On the other hand, the field where the Real Estate Investment Companies are specifically defined in the law, as follows:

a) They can buy and sell real estates such as offices, residences, job-sites, shopping centers, hotels, commercial stores, commercial park or similar one to get selling and buying profit or rent income;
b) They can buy lots and lands to get selling and buying profit or establish storey easement right aiming to develop real estate project;
c) They can establish usufructs on real estates and use that right;
d) They can establish time share usufructs on real estates;
e) They can be right of construction obligators on the lots they own to get commercial profits;
f) They can sell real estates established abroad to obtain their ownership;
g) They can invest to the companies established abroad on condition that their field of activity merely real estates and invest the capital market means on condition that based on real estates;
h) They may not rent real estates or rent them again to others to get rental profit on condition that clauses of private agreements are suitable.

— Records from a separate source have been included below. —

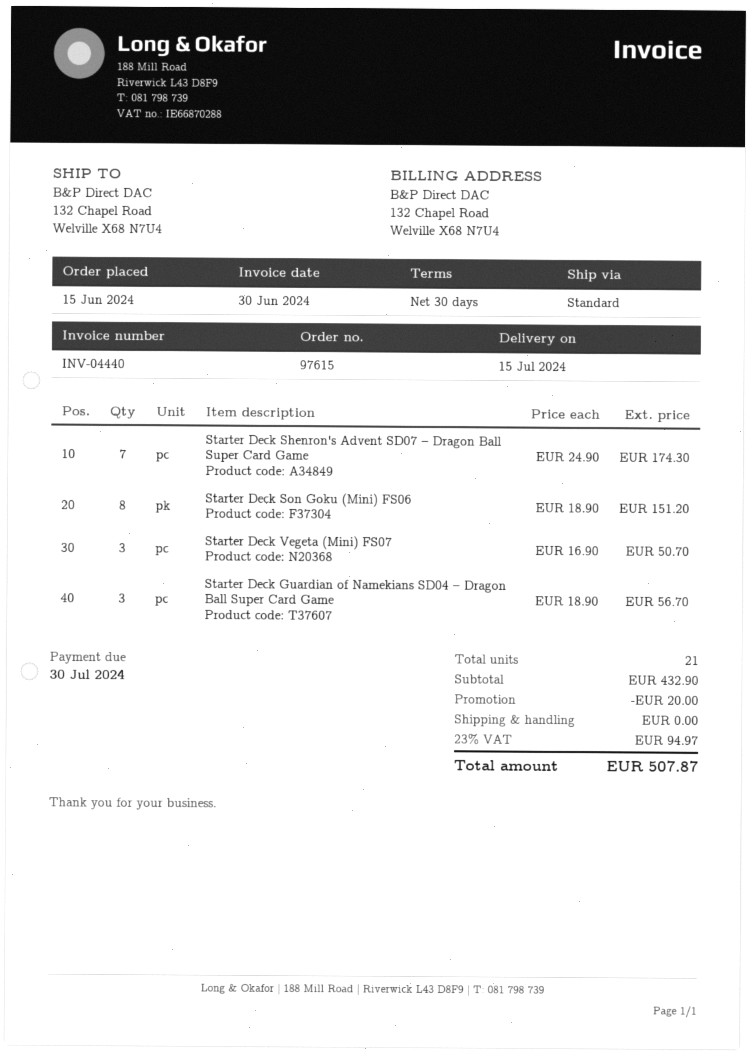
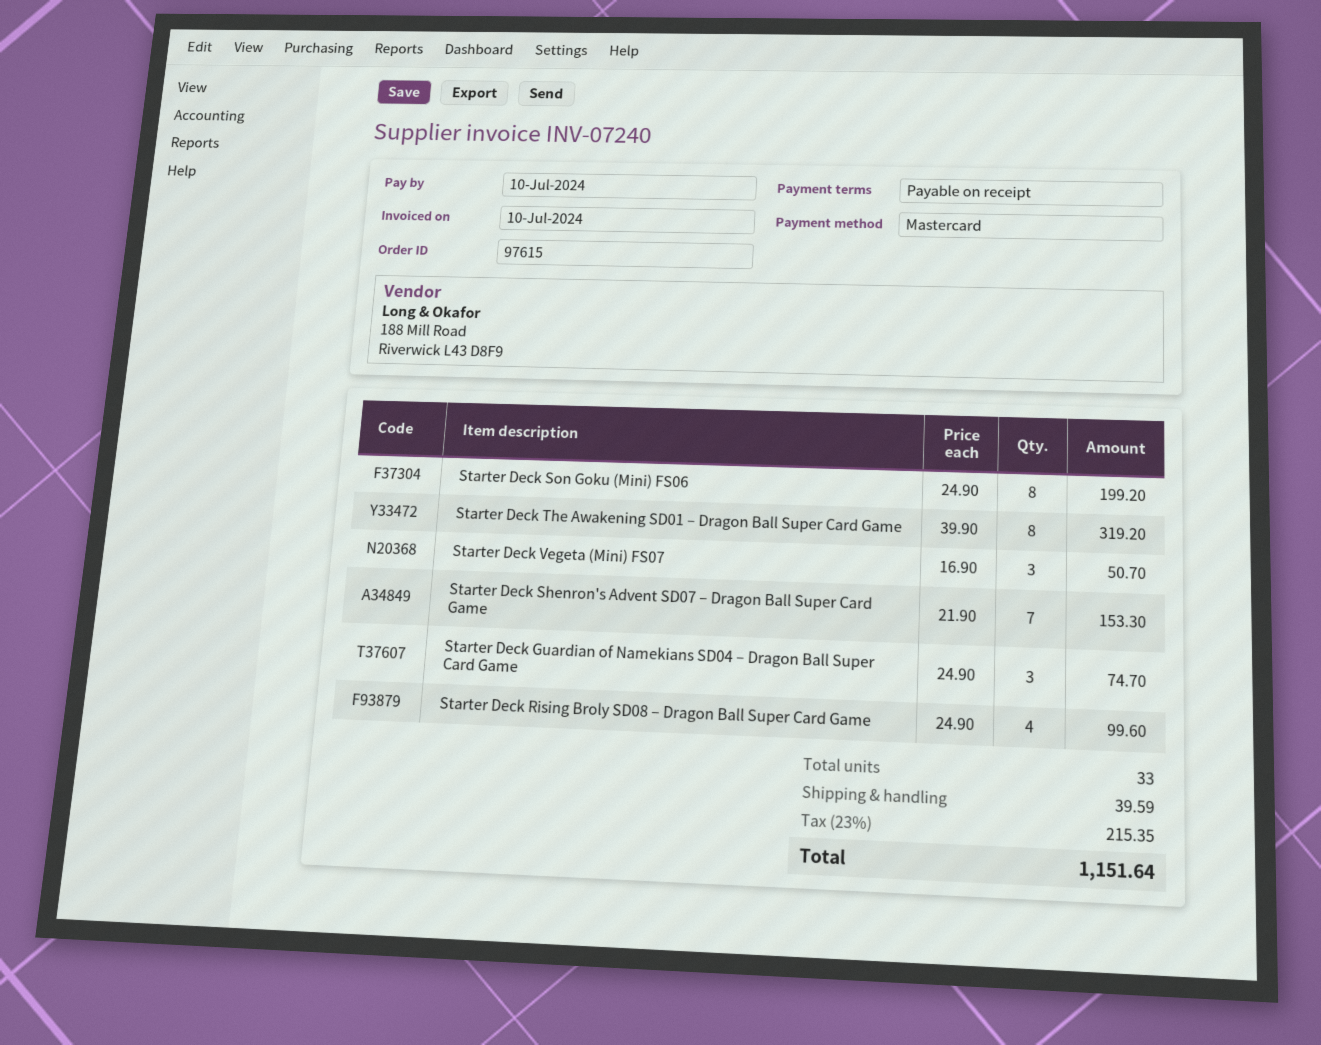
invoice number: INV-04440 -> INV-07240
invoice date: 2024-06-30 -> 2024-07-10
payment terms: 30 days -> on receipt
due date: 2024-07-30 -> 2024-07-10
Starter Deck Shenron's Advent SD07 – Dragon Ball Super Card Game: 7 x 24.90 = 174.30 -> 7 x 21.90 = 153.30
Starter Deck Son Goku (Mini) FS06: 8 x 18.90 = 151.20 -> 8 x 24.90 = 199.20
Starter Deck Guardian of Namekians SD04 – Dragon Ball Super Card Game: 3 x 18.90 = 56.70 -> 3 x 24.90 = 74.70
Starter Deck The Awakening SD01 – Dragon Ball Super Card Game: none -> 8 x 39.90 = 319.20
Starter Deck Rising Broly SD08 – Dragon Ball Super Card Game: none -> 4 x 24.90 = 99.60
total quantity: 21 -> 33
discount: 20.00 -> none
shipping: 0.00 -> 39.59
tax: 23% = 94.97 -> 23% = 215.35
total: 507.87 -> 1151.64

There are some restrictions related to the investments companies:

As for the Real Estate Investment or based on them, are important for investors as they are secure. Besides, by means of distribution of the risks,it is an important and attracting factor for the investors such Real Estate Investment Companies, especially in Turkey where the foreign exchange market suddenly depicts fluctuations.




According to Turkish Commercial Code, an investor who invests to a Real Estate Investment Company will have various rights.To obtain a share of the company’s profit is the most important of them.Besides, in case liquidation of a company, right of getting liquidation shares. To obtain shares freely issued by the company because of capital investment from the own sources of the company. Besides, to participate, to discuss to present proposals and suffrage of the Real Estate Investment Company’s general assemblies.

Additionally, they have naturally got the right of getting information, investigation, and supervision on the activities and accounts of the partnership that they have invested.

The investors who are willing to invest, to any of the Real Estate Investment Company, can be their shareholders, by getting their shares, through an intermediary institution which is authorized to deal in the stock market. However, they must obtain information about the situation of profit, its financial structure, activities and investments of the Real Estate Company where an investment will be realized.

10.2. Real Estate Lease

A major part of real estate leases in Turkey are concluded through estate agencies in recent years. Wage to be paid to an estate agent for a lease agreement to be made by mediation of estate agent, is 12% of net annual lease price, regardless as to whether the object is a commercial office or a residence.

10.3. Transaction Costs

Professional real estate operations in Turkey do not have long history. In this parallel, professional services in this area are also developing recently when compared to their counterparts in America an Europe, however, there are a several professional organizations in this area. In large-scale real estate operations different from it is explained in Lease and Purchase sections, a service charge is determined by the negotiations between both parties.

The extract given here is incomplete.